Network Accessibility

Confirm each host is reachable at its assigned IP address:
ansible hosts -i inventory -m setup

Install Orka Engine

Perform the following installation after updating the inventory files with info for each physical Mac
cd ~/orka-automation/orka-engine-orchestration

ansible-playbook install_engine.yml -i environments/production/inventory -e "orka_license_key=YOUR-LICENSE-KEY-HERE" -e "engine_url=ORKA-ENGINE-URL-HERE"
What the playbook does:
  1. Downloads the Orka Engine package from the URL provided via the [engine_url] variable.
  2. Installs the Orka Engine package on each Mac host with administrative privileges
  3. Applies license key configuration
  4. Starts Orka Engine service
  • Note: This installs Orka Engine on EACH physical Mac host defined in your inventory file.

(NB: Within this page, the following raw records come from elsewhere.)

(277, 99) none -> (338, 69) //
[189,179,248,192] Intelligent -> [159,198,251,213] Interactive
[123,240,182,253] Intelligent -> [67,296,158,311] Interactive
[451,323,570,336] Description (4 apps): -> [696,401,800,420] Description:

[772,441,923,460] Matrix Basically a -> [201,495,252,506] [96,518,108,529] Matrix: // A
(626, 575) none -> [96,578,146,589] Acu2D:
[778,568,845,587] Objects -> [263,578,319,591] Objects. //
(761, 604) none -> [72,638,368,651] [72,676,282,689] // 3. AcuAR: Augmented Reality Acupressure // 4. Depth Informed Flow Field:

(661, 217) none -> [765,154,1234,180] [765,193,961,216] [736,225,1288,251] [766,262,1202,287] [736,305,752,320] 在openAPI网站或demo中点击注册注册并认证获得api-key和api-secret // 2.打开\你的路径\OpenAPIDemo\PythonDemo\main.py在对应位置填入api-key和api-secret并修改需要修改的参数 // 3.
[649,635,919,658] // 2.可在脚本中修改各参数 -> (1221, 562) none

The installation is automated and runs in parallel across your Mac fleet.

Force Redeployment or Upgrade

To force reinstallation or upgrade to a newer version:
ansible-playbook install_engine.yml -i environments/production/inventory -e "orka_license_key=YOUR-LICENSE-KEY-HERE" -e "engine_url=ORKA-ENGINE-URL-HERE" -e "install_engine_force=true"

Post-Installation Configuration and Verification

After installation completes: Orka Engine Service:
  • Service starts automatically via launchd
  • Service status: Verify with orka-engine info

Verification

Verify Orka Engine is properly installed and running using the following commands
ansible hosts -i environments/production/inventory -m shell -a "orka-engine --version" 

ansible hosts -i environments/production/inventory -m shell -a "ps aux | grep -v grep | grep orka-engine" 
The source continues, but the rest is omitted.